ROLLUP vs CUBE vs GROUPING SETS
PostgreSQL offers three GROUP BY extensions, each serving different purposes:
- ROLLUP: Creates hierarchical subtotals (right-to-left)
- CUBE: Creates all possible combinations of groupings
- GROUPING SETS: Lets you specify exactly which groupings you want
Here’s a comparison:
-- ROLLUP: Creates hierarchy
SELECT region, category, SUM(amount) as total
FROM sales
GROUP BY ROLLUP(region, category);
-- Produces: (region, category), (region), ()
-- CUBE: All combinations
SELECT region, category, SUM(amount) as total
FROM sales
GROUP BY CUBE(region, category);
-- Produces: (region, category), (region), (category), ()
-- GROUPING SETS: Explicit control
SELECT region, category, SUM(amount) as total
FROM sales
GROUP BY GROUPING SETS ((region, category), (region), ());
-- Produces: Only the specified groupings
Use ROLLUP when you have a natural hierarchy (time periods, geographic regions, organizational structure). Use CUBE when you need to analyze data from all possible angles. Use GROUPING SETS when you want specific combinations without the full CUBE overhead.
Performance Considerations and Best Practices
ROLLUP is generally more efficient than multiple queries with UNION ALL because PostgreSQL can compute all aggregation levels in a single pass.

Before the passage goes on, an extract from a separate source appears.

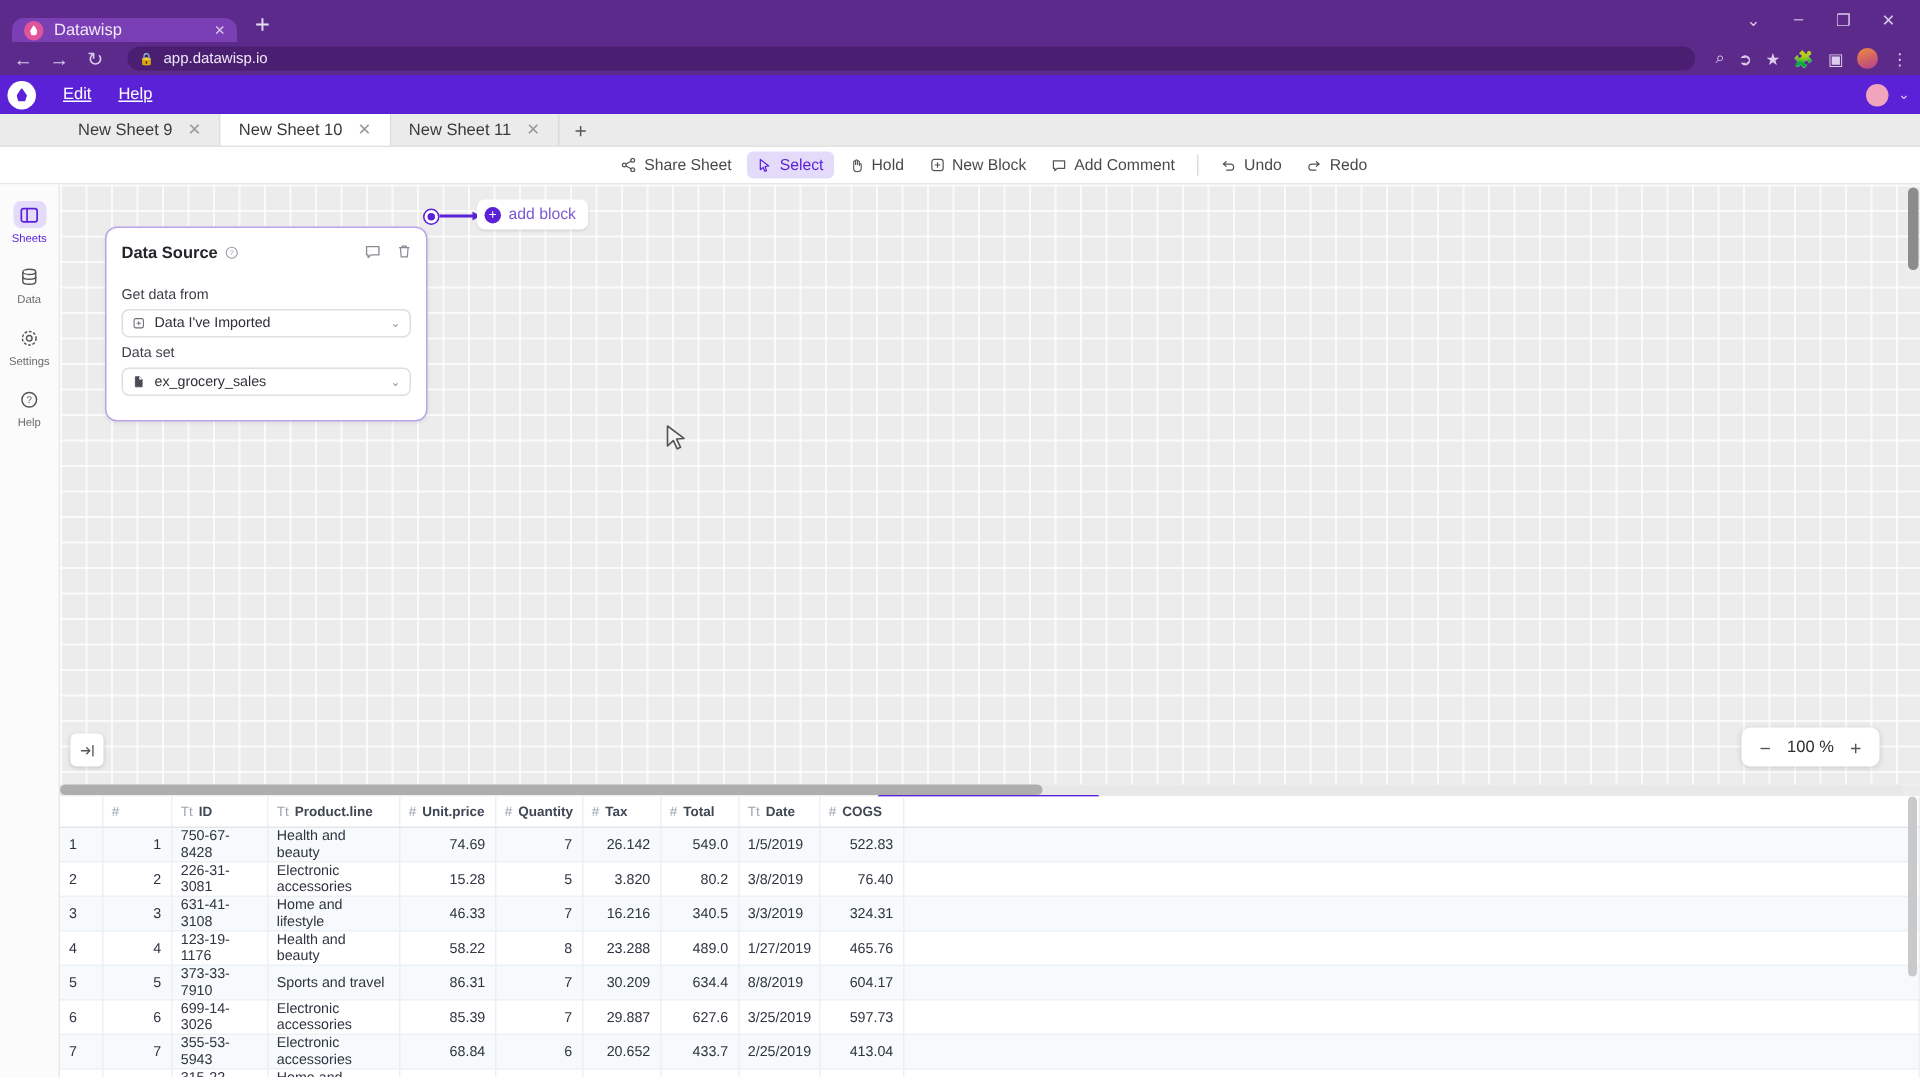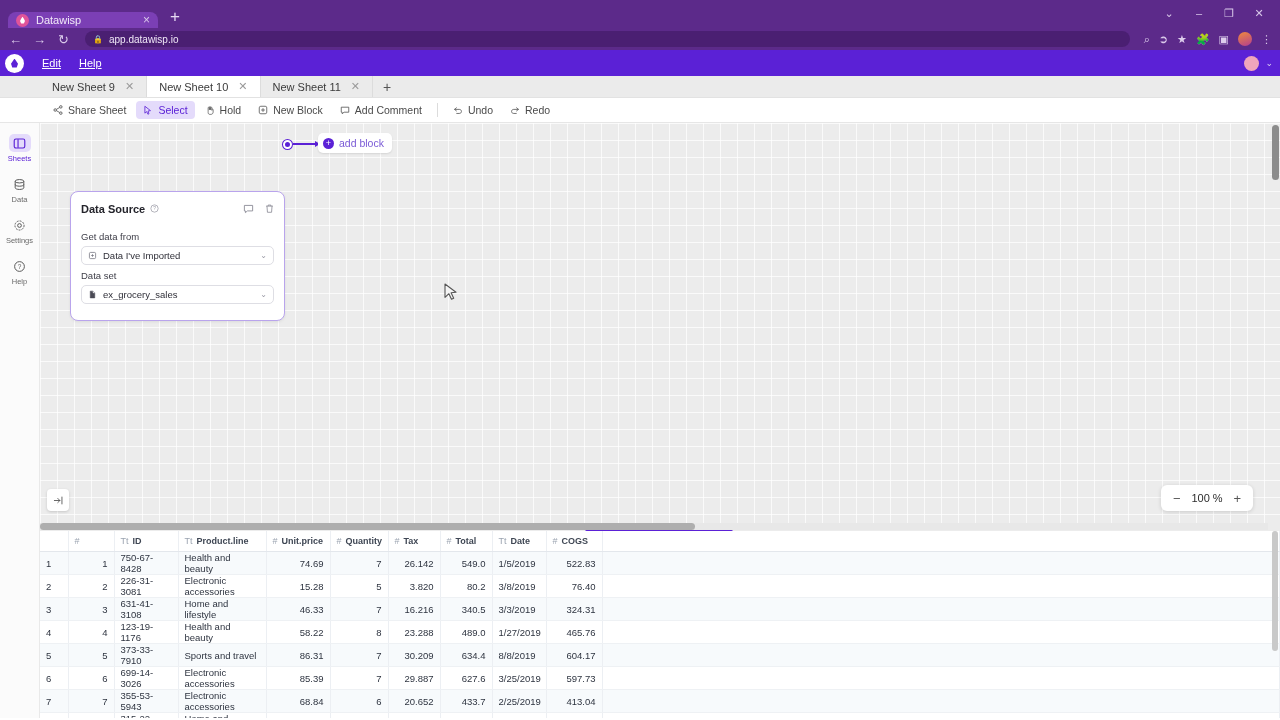"Share Sheet" .toolbar { justify-content: none -> center }
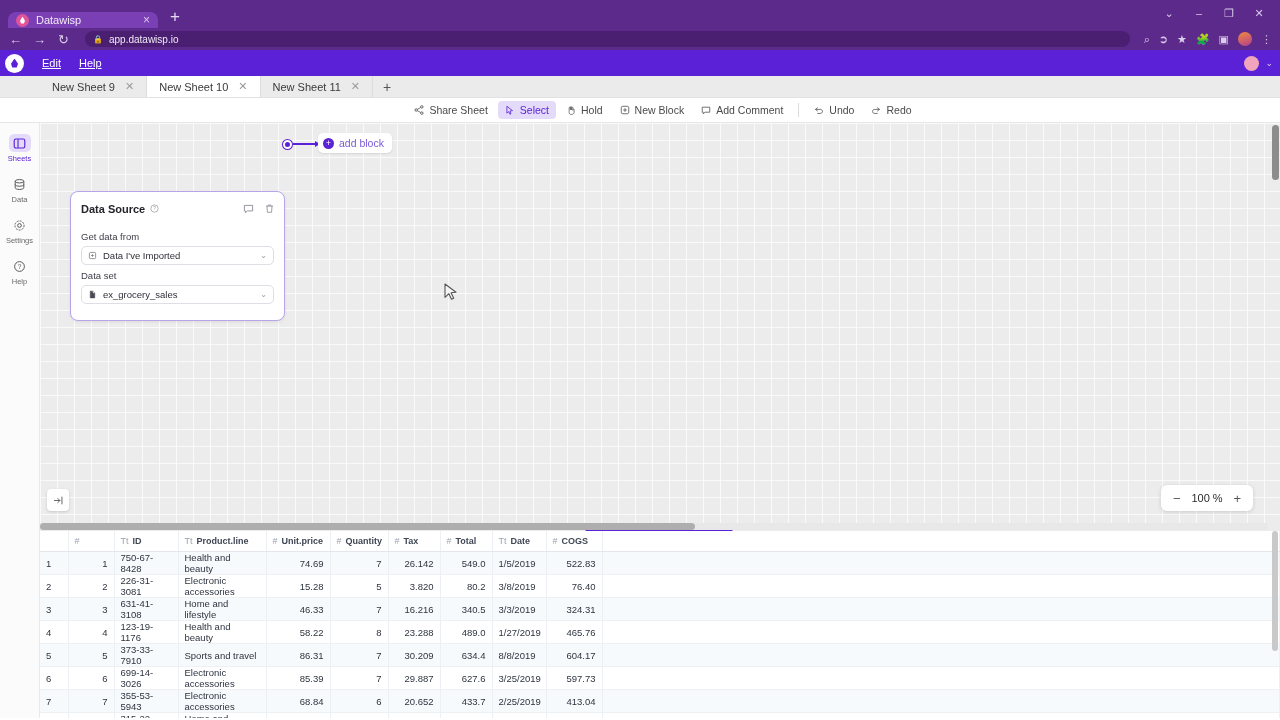"Data Source" .ds-card { margin-top: 40px -> none }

However, you should still consider indexing:
-- Create indexes on ROLLUP columns
CREATE INDEX idx_sales_region_category_product
ON sales(region, category, product);
-- Include aggregated columns for covering indexes
CREATE INDEX idx_sales_rollup_covering
ON sales(region, category, product)
INCLUDE (amount, quantity);
Compare the performance:
-- ROLLUP approach
EXPLAIN ANALYZE
SELECT region, category, SUM(amount)
FROM sales
GROUP BY ROLLUP(region, category);
-- Traditional approach with UNION ALL
EXPLAIN ANALYZE
SELECT region, category, SUM(amount)
FROM sales
GROUP BY region, category
UNION ALL
SELECT region, NULL, SUM(amount)
FROM sales
GROUP BY region
UNION ALL
SELECT NULL, NULL, SUM(amount)
FROM sales;
In most cases, ROLLUP shows better performance because it scans the table once rather than multiple times. The query planner can also optimize ROLLUP queries more effectively.
Key best practices:
- Order ROLLUP columns from least granular to most granular (left to right) to match your reporting hierarchy
- Always use GROUPING() to distinguish NULL values in production queries
- Consider materialized views for frequently-run ROLLUP queries on large datasets
- Use partial ROLLUP (e.g.,
GROUP BY region, ROLLUP(category, product)) when you don’t need all hierarchy levels - Add appropriate indexes on ROLLUP columns in the same order
ROLLUP transforms complex reporting queries into simple, maintainable SQL. Once you understand its hierarchical nature and the GROUPING() function, you’ll find countless opportunities to simplify your aggregation logic.